NVIDIA ConnectX-7 400GbE and NDR Infiniband NIC Introduction

The network adapters from the NVIDIA ConnectX-7 family support both InfiniBand and Ethernet protocols, providing a versatile solution for a wide range of networking needs. These adapters are designed to deliver intelligent, scalable, and feature-rich networking capabilities, catering to the requirements of traditional enterprise applications as well as high-performance workloads in AI, scientific computing, and hyperscale cloud data centers.

The ConnectX-7 network adapters are available in two different form factors: stand-up PCIe cards and Open Compute Project (OCP) Spec 3.0 cards. This flexibility allows users to choose the adapter that best suits their specific deployment requirements.
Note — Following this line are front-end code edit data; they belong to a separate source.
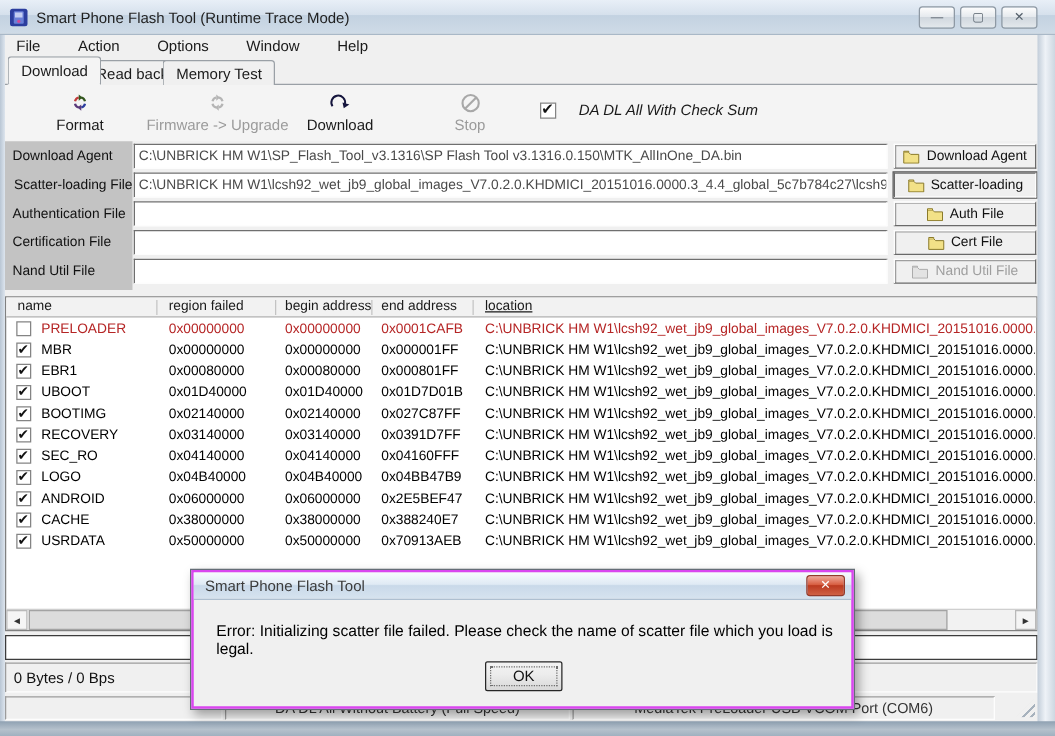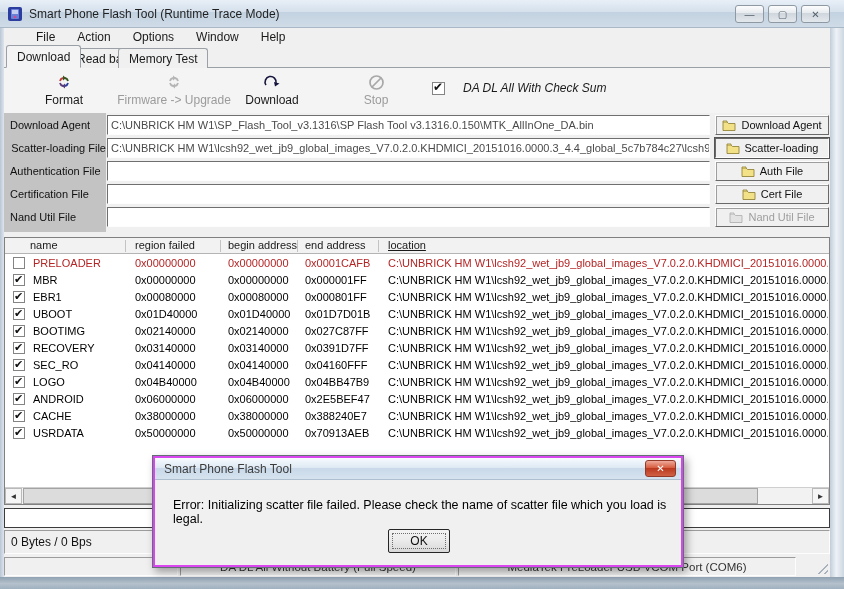--- a/index.html
+++ b/index.html
@@ -12,31 +12,31 @@
   .titlebar { position:absolute; left:0; top:0; width:844px; height:28px;
     background:linear-gradient(#e8eff7,#d5e0ec 45%,#c3d2e1 46%,#cfdbe7); border-bottom:1px solid #a9b8c7;
     display:flex; align-items:center; }
   .app-icon { width:16px; height:16px; margin:0 6px 0 7px; }
   .title-text { font-size:12px; color:#1f1f1f; }
   .winbtns { position:absolute; right:14px; top:5px; display:flex; gap:4px; }
   .winbtn { width:29px; height:18px; border:1px solid #8e99a4; border-radius:3px;
     background:linear-gradient(#fdfdfd,#e6eaee 45%,#cfd6dd 46%,#e3e8ec);
     display:flex; align-items:center; justify-content:center; font-size:10px; color:#55606b; }
   .menubar { position:absolute; left:4px; top:28px; width:744px; height:17px; background:#f0f0f0;
-    display:flex; align-items:center; gap:4px;padding-left:23px; }
+    display:flex; align-items:center; gap:12px; }
   .menu-item { padding:1px 9px; font-size:12px; color:#1a1a1a; }
 
   
   .tabstrip { position:absolute; left:4px; top:45px; width:826px; height:23px; }
   .tabstrip .baseline { position:absolute; left:0; right:0; bottom:0; height:1px; background:#9aa0a6; }
   .tab { position:absolute; bottom:0; height:20px; padding:0 10px; background:#f0f0f0;
     border:1px solid #9aa0a6; border-bottom:none; border-radius:3px 3px 0 0;
     font-size:12px; display:flex; align-items:center; color:#1a1a1a; }
   .tab.active { height:23px; background:#f4f4f4; z-index:2; border-bottom:1px solid #f4f4f4; }
-  .tab.t0 { left:2px; } .tab.t1 { left:62px; } .tab.t2 { left:114px; }
+  .tab.t0 { left:2px; } .tab.t1 { left:62px; } .tab.t2 { left:126px; }
 
   
   .toolbar { position:absolute; left:4px; top:68px; width:826px; height:45px; background:#f4f4f4; }
   .tbtn { position:absolute; top:5px; text-align:center; }
   .tbtn .ticon { height:18px; display:flex; align-items:center; justify-content:center; }
   .tbtn .tlabel { font-size:12px; margin-top:2px; color:#1a1a1a; }
   .tbtn.disabled .tlabel { color:#9b9b9b; }
   .tb-format { left:18px; width:84px; } .tb-firmware { left:90px; width:160px; }
   .tb-download { left:226px; width:84px; } .tb-stop { left:330px; width:84px; }
   .chk-wrap { position:absolute; left:428px; top:13px; display:flex; align-items:center; gap:18px;font-style:italic; }
@@ -58,21 +58,21 @@
   .fbtn.disabled svg path { fill:#e3e3e3; stroke:#ababab; }
   .fy0 { top:2px; } .fy1 { top:25px; } .fy2 { top:48px; } .fy3 { top:71px; } .fy4 { top:94px; }
   .ly0 { top:6px; } .ly1 { top:29px;text-align:right; } .ly2 { top:52px; } .ly3 { top:75px; } .ly4 { top:98px; }
 
   
   .table { position:absolute; left:4px; top:237px; width:826px; height:268px; background:#fff;
     border:1px solid #808080; }
   .thead { position:absolute; left:0; top:0; right:0; height:16px; background:#f2f2f2;
     border-bottom:1px solid #b4b4b4; }
   .thead span { position:absolute; top:1px; font-size:11px; color:#1a1a1a; }
-  .h-name{left:25px;} .h-region{left:130px;} .h-begin{left:223px;} .h-end{left:300px;} .h-loc{left:383px;text-decoration:underline;}
+  .h-name{left:9px;} .h-region{left:130px;} .h-begin{left:223px;} .h-end{left:300px;} .h-loc{left:383px;text-decoration:underline;}
   .hsep { position:absolute; top:2px; height:12px; width:1px; background:#c3c3c3; }
   .s1{left:120px;} .s2{left:215px;} .s3{left:292px;} .s4{left:373px;}
   .tbody { position:absolute; left:0; top:17px; right:0; bottom:18px; overflow:hidden; }
   .trow { position:relative; height:17px; font-size:11px; color:#000; }
   .trow .cb { position:absolute; left:8px; top:2px; width:12px; height:12px; }
   .trow .cb.checked::after { font-size:11px; top:-2px; }
   .c-name { position:absolute; left:28px; top:2px; }
   .c-region { position:absolute; left:130px; top:2px; }
   .c-begin { position:absolute; left:223px; top:2px; }
   .c-end { position:absolute; left:300px; top:2px; }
400Gbps networks are a new capability that can be handled by PCIe Gen5 x16 slots. Let’s take a look at the configuration for using NDR 400Gbps InfiniBand/400GbE.

Angle 1 shot of NVIDIA ConnectX 7 400G OSFP

Angle 1 shot of NVIDIA ConnectX 7 400G OSFP

Hardware Overview of MCX75310AAS-NEAT Adapter

The ConnectX-7 (MCX75310AAS-NEAT) is a low-profile card designed for PCIe Gen5 x16 slots. The image below shows the full-height bracket, but it also includes a low-profile bracket in the box.

Front of NVIDIA ConnectX 7 400G OSFP

Front of NVIDIA ConnectX 7 400G OSFP

It’s worth noting the dimensions of the cooling solution. However, NVIDIA does not disclose the power specifications of these network adapters.

Angle 2 shot of NVIDIA ConnectX 7 400G OSFP

Angle 2 shot of NVIDIA ConnectX 7 400G OSFP

Here is the back of the card with a heatsink backplate.

The back of the NVIDIA ConnectX 7 400G OSFP card

The back of the NVIDIA ConnectX 7 400G OSFP card

Here is a side view of the card from the PCIe Gen5 x16 connector.

NVIDIA ConnectX 7 400G OSFP connector angle

NVIDIA ConnectX 7 400G OSFP connector angle

This is another view of the card from the top of the card.

NVIDIA ConnectX 7 400G OSFP top angle

NVIDIA ConnectX 7 400G OSFP top angle

This is a view from the direction of airflow in most servers.

NVIDIA ConnectX 7 400G OSFP Back-to-Front Airflow 2

This is a flat single-port card that operates at a speed of 400Gbps. It provides a tremendous amount of bandwidth.

Installing the NVIDIA ConnectX-7 400G Adapter

One of the most important aspects of such a card is to install it in a system that can take advantage of its speed.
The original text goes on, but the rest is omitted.